En la biblioteca del colegio no dejaban que las de primaria prestáramos los libros de terror de R.L Stine. Zoraida, la bibliotecaria, hizo una excepción conmigo y logré llevarme a casa unos cuantos. No los leía completos, me gustaba más ver la serie que pasaban por televisión. Los ojos monstruosos del golden retriever y los efectos especiales me fascinaban. Mi episodio favorito era el de la máscara: una niña encontraba una máscara de monstruo verde en una tienda de disfraces, se la ponía y luego descubría que se había adherido a su piel, que no podía quitársela.
La persona (y la personalidad), son ficciones. Esto es cierto en la vida y en el derecho. Como ficciones pueden modelarse o desbordarse, salirse de las márgenes rojas como las que encerraban los renglones cuando aprendimos a escribir, o quedarse para siempre atrapadas en ellas. Una niña que se convierte en monstruo verde, una mujer que se aprende el parlamento que el mundo escribió para ella y lo repite hasta creer que es su propia voz, un hombre que pretende redimirse de sus apellidos y zafarse del abrazo constrictor del sistema, un Pichón de Diablo.
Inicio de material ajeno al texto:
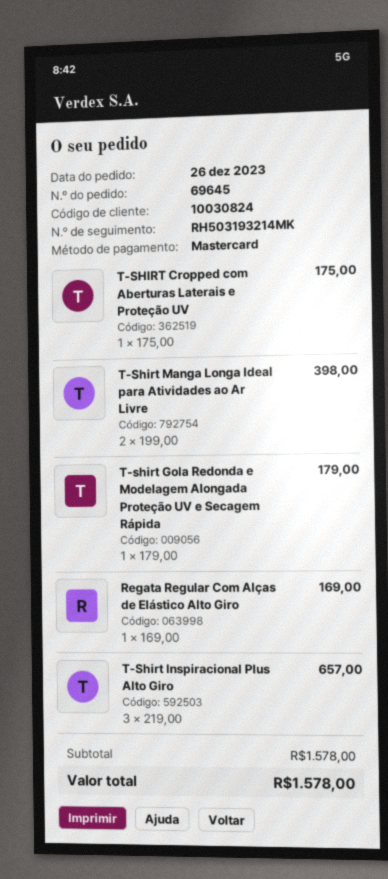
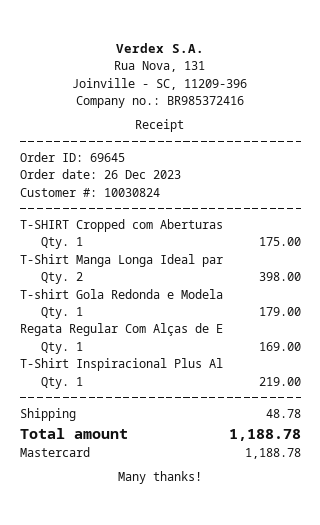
T-Shirt Inspiracional Plus Alto Giro: 3 for 657.00 -> 1 for 219.00
shipping: none -> 48.78
total: 1578.00 -> 1188.78

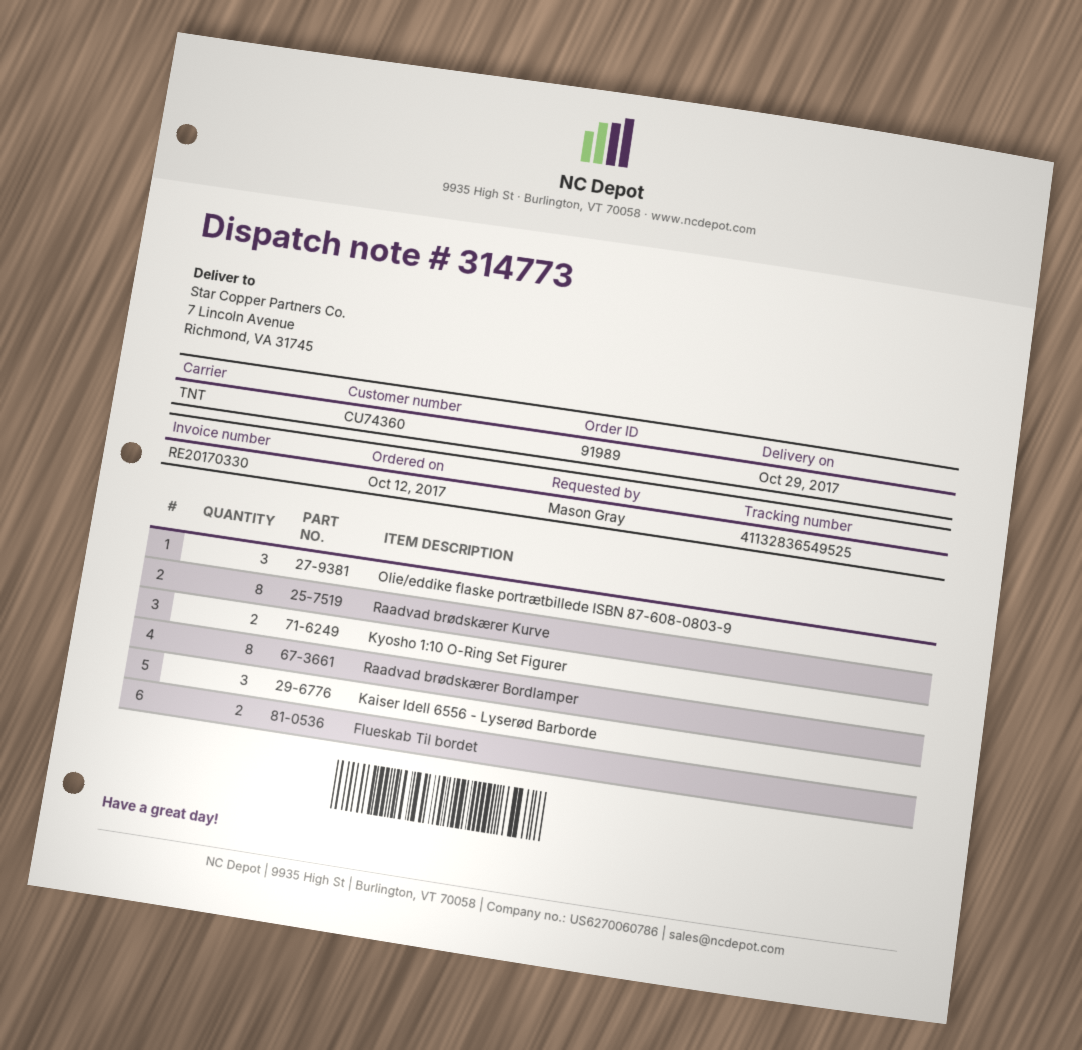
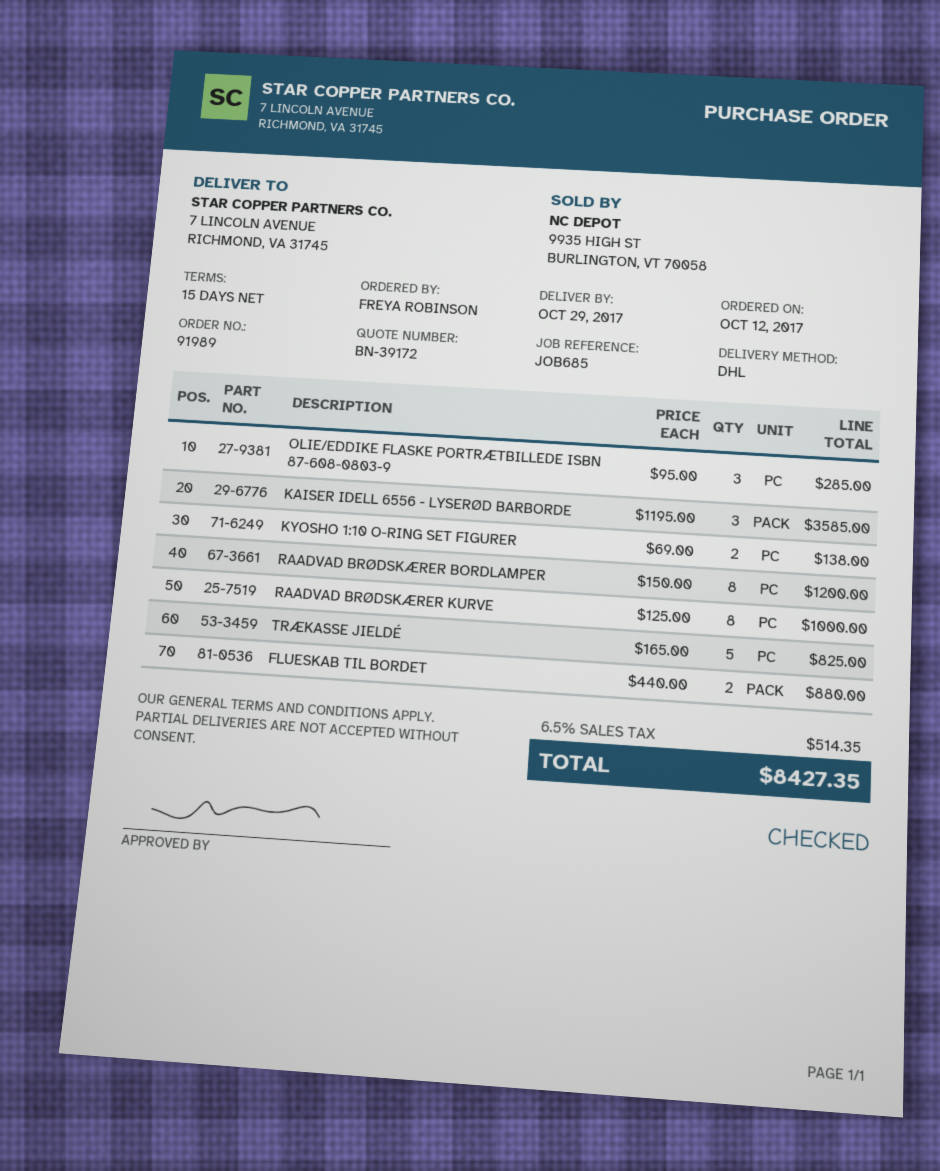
ordered by: Mason Gray -> FREYA ROBINSON
shipping method: TNT -> DHL
TRÆKASSE JIELDÉ: none -> 5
En su primera novela David Eufrasio Guzmán arranca las capas que cubren la identidad de un hombre que quiere alejarse de la sombra de su árbol genealógico y encontrar una máscara a la medida de su deseo: no ser como su familia. Las páginas del libro están llenas de referencias cercanas para quienes saben cómo suena la máquina de la burocracia y dónde se esconden los reptiles en Medellín. Esta ciudad, bestial y humeante, está siempre presente en la historia, empolla al Pichón y le recuerda cuáles son las reglas que tiene que cumplir si quiere sobrevivir. La novela tuvo para mí dos lecturas: una coyuntural, muy oportuna para estos tiempos, en los que la máquina está más aceitada que nunca y un ejército de Pichones de plumas juveniles se llenan el buche en la Alpujarra. Y otra, que es con la que me quedo, que me hizo recordar la historia de la máscara verde y preguntarme por las puestas en escena, por los personajes que creamos y por los que nos asaltan y nos hacen rehenes de vidas que nunca hubiéramos elegido vivir.
Mauricio, el protagonista, quiere ser actor, pero su deuda con el Icetex lo obliga a ponerse el traje de burócrata, el mismo de la familia que desprecia. Un traje que le queda grande, como ropa de muerto, pero que con los años se va llenando de carne, de plumas y de escamas, hasta hacerse su propia piel. Este proceso, más allá de ser una metamorfosis, es la confirmación de la naturaleza ficcional de las personas. La muestra de que, quienes dicen saber quiénes son y motivan a otras personas a “ser ellas mismas”, ignoran que apenas les es permitido intuir aquello que las habita.
Son escasos los momentos en que es posible acercarse a la esencia. El resto del tiempo solo estamos cambiando de máscara o de escena. De funcionario fresco y juvenil a “doctor” de voz pastosa y tufo anisado; de la intimidad compartida, al encuentro con un extraño. Esta certeza es aterradora y a la vez reconfortante: la vida, que parece ser una sucesión de actos en la que apenas algunas veces nos es dado elegir qué personaje encarnar, no es la vida, es solo su simulacro.